If a line in the records below contains the word "Kata", copy it.

Itemized modification records
* * * * *

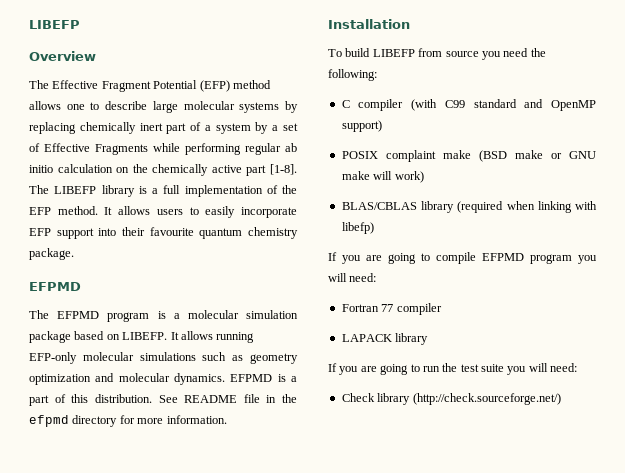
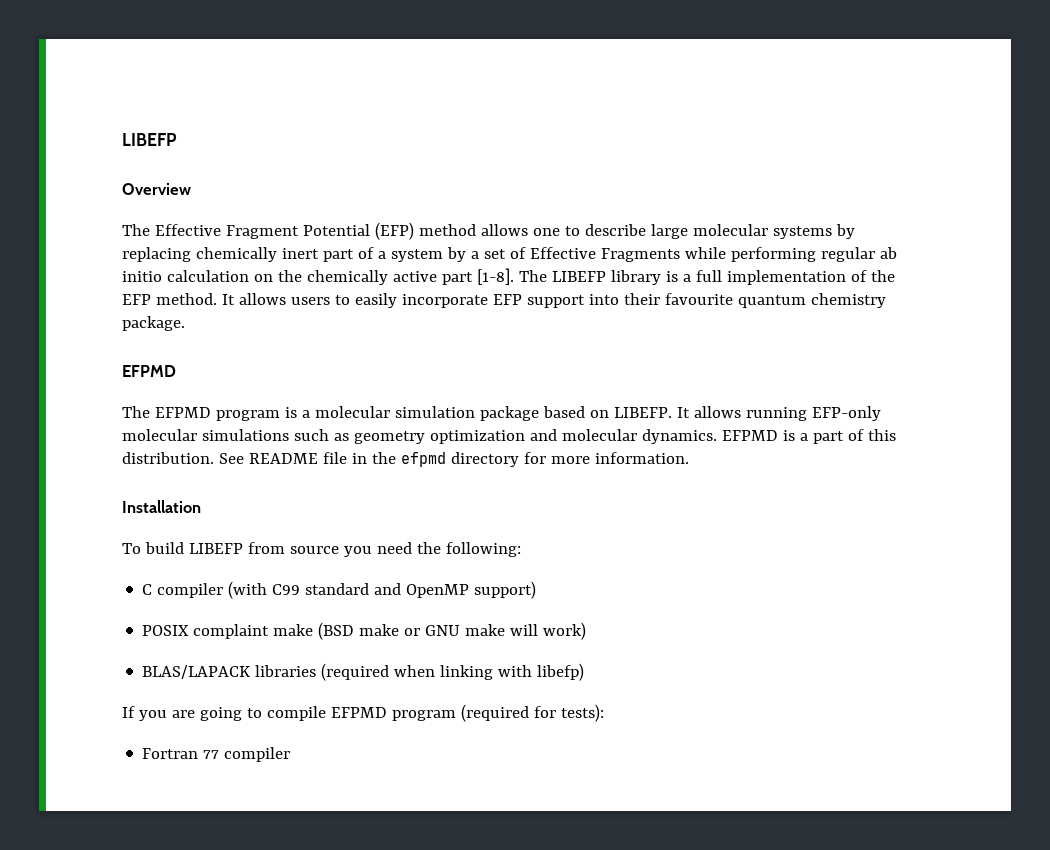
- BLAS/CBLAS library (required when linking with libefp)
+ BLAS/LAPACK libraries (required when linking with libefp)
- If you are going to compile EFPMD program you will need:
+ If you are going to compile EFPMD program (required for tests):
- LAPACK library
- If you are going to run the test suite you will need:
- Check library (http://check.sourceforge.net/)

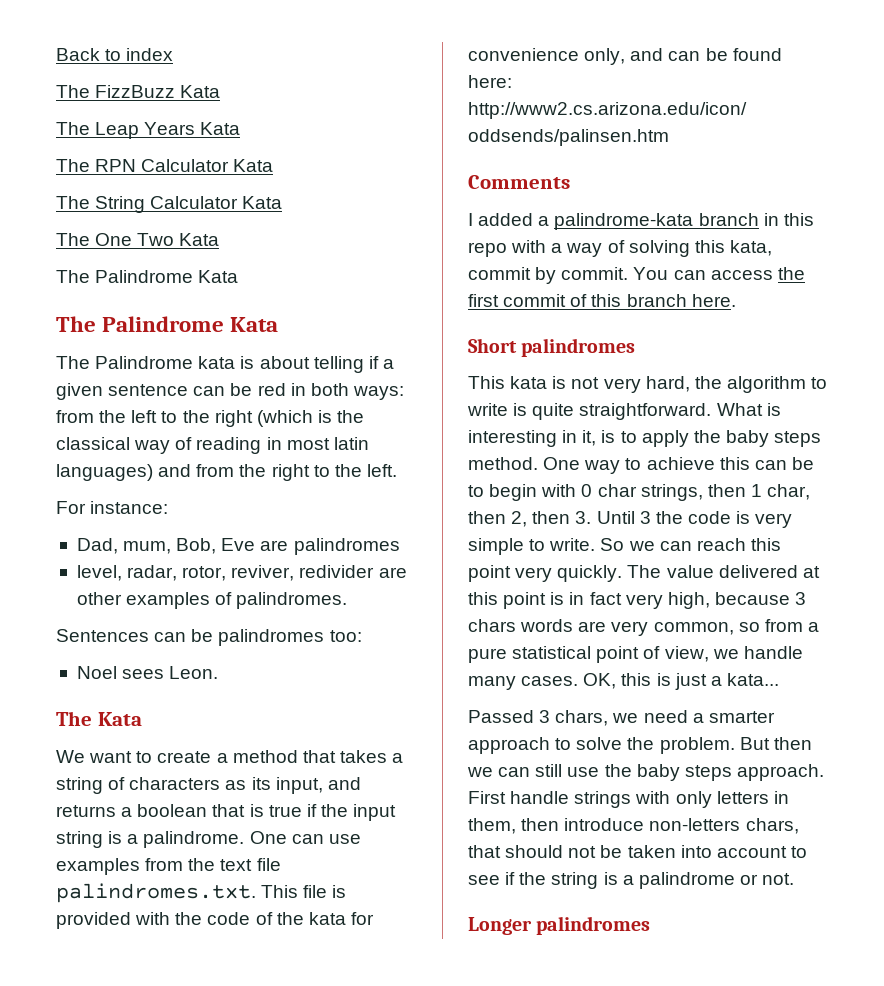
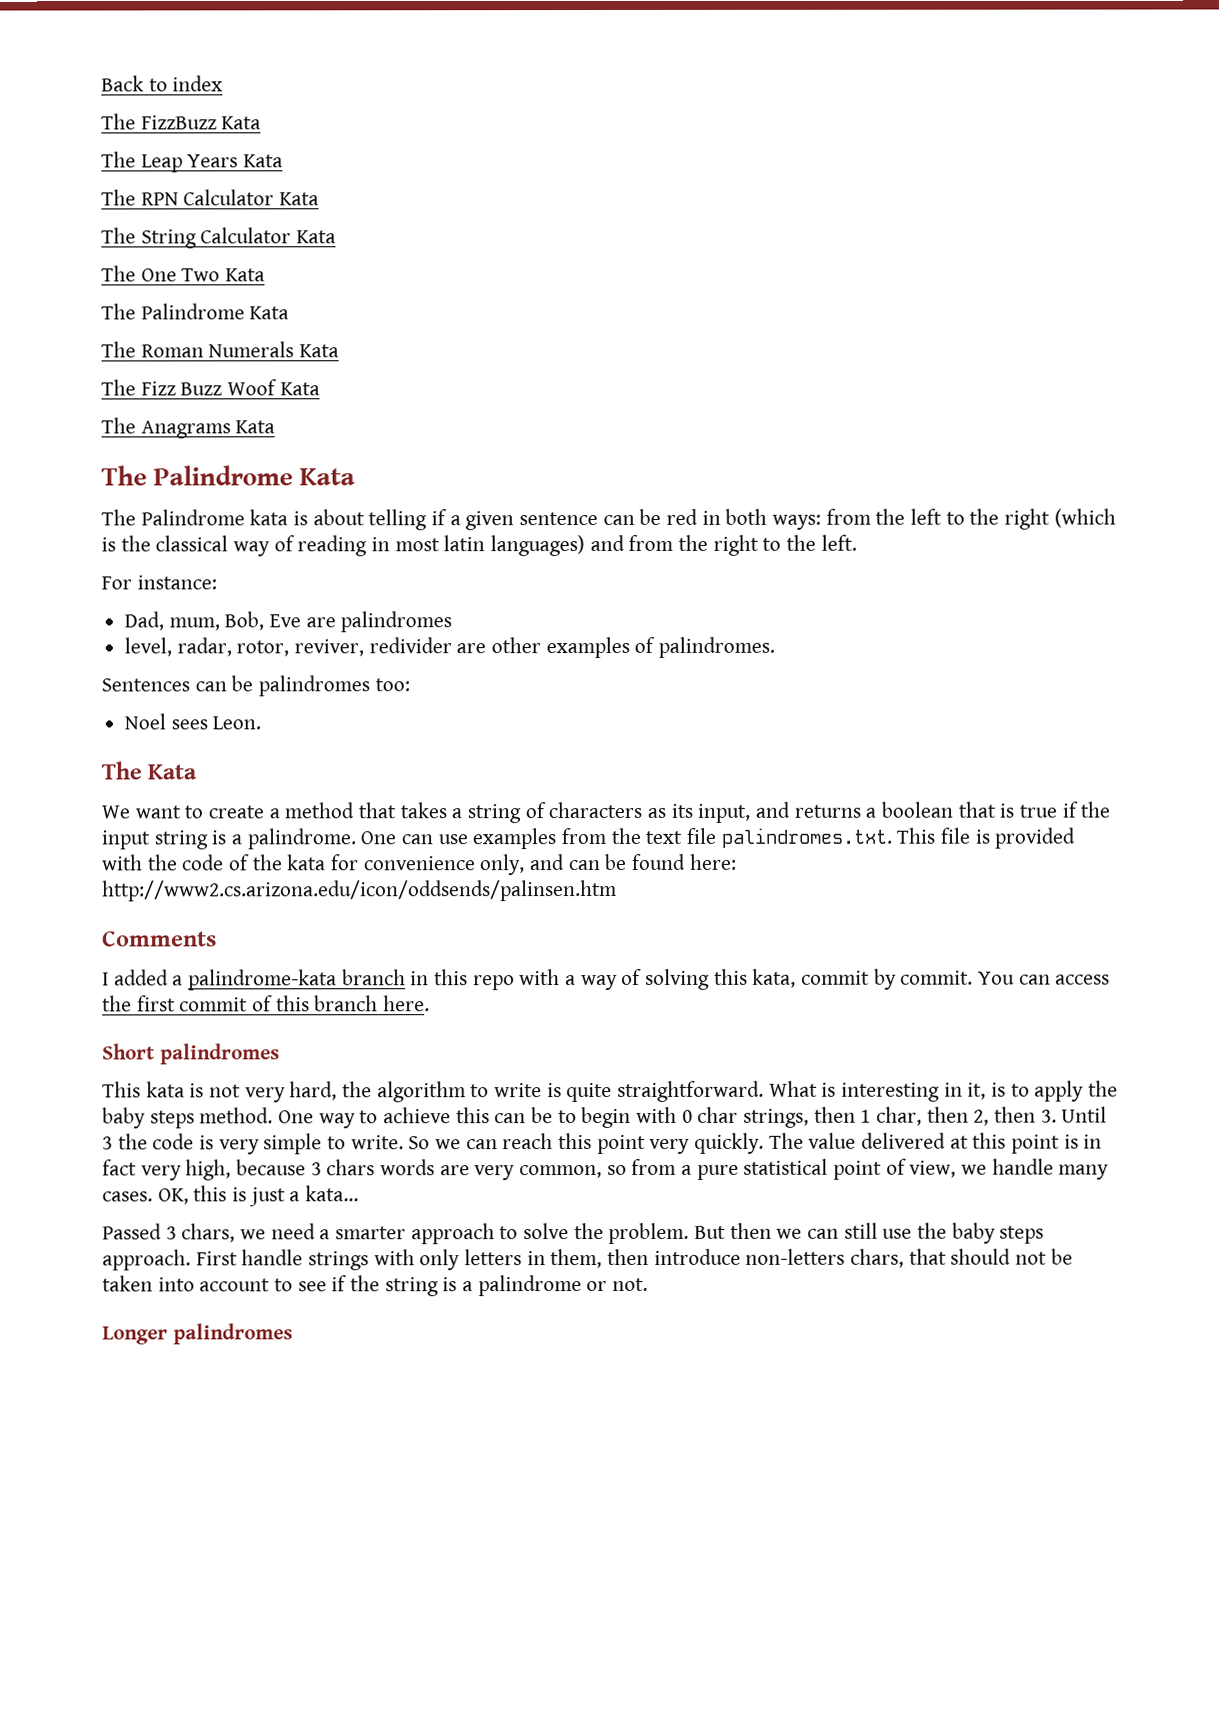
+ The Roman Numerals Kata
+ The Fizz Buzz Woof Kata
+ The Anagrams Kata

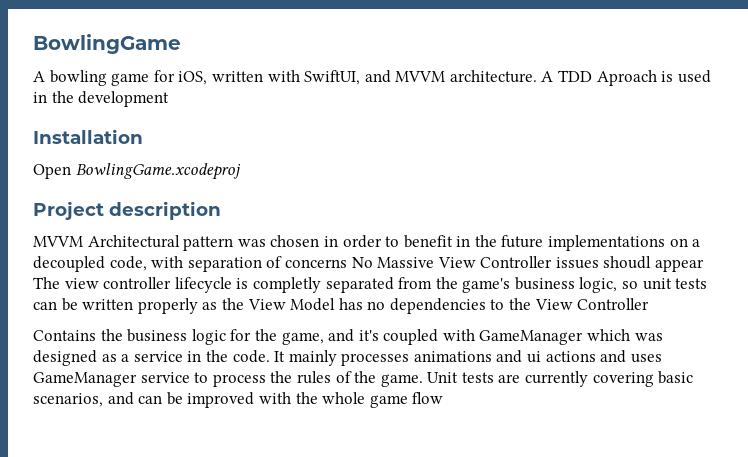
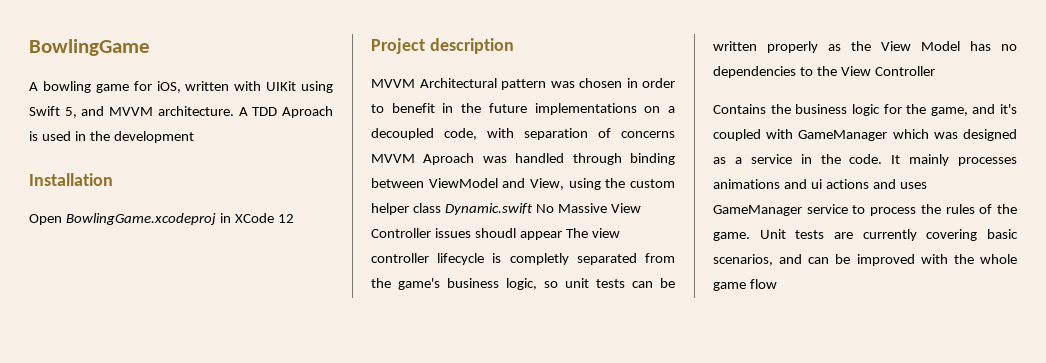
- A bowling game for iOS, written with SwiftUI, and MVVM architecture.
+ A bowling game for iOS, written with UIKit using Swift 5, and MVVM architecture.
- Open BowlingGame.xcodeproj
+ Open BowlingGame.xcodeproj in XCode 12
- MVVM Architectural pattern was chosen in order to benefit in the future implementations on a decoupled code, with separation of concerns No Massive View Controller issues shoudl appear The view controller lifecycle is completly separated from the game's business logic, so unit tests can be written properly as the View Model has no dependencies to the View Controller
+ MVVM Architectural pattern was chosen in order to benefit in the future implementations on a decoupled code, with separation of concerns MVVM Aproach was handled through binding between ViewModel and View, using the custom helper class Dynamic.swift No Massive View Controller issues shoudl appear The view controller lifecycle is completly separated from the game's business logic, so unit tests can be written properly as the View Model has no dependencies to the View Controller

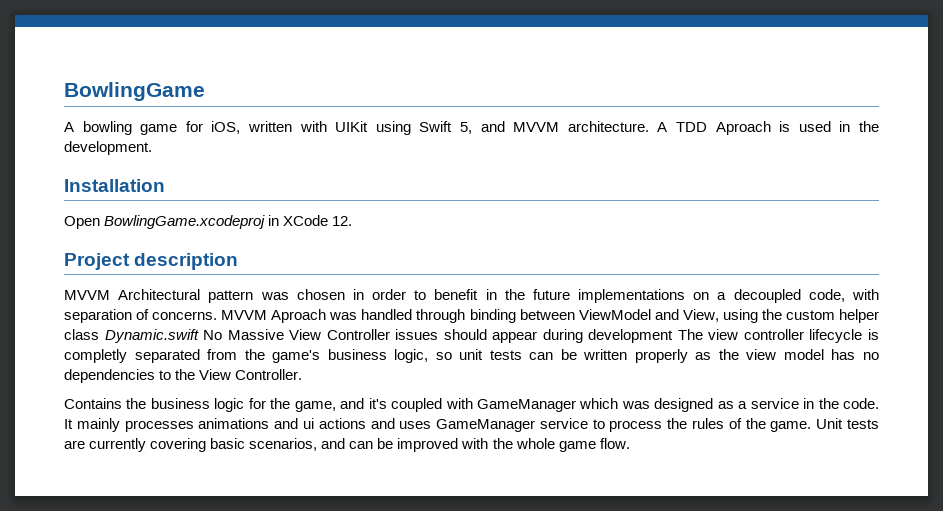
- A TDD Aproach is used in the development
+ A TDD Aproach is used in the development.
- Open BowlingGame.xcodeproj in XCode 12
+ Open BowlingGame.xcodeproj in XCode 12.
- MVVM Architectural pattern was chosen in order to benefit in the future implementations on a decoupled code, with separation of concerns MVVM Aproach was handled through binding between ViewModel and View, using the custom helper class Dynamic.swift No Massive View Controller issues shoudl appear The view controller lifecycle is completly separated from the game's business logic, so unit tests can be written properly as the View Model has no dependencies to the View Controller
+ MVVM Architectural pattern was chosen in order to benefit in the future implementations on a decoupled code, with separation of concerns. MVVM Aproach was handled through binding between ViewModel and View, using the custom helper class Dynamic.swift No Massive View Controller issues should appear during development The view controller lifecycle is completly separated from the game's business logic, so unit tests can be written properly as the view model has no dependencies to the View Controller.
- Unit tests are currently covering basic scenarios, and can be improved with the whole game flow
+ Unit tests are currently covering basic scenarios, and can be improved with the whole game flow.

* * * * *

RESULT FOR THIS TASK
+ The Roman Numerals Kata
+ The Fizz Buzz Woof Kata
+ The Anagrams Kata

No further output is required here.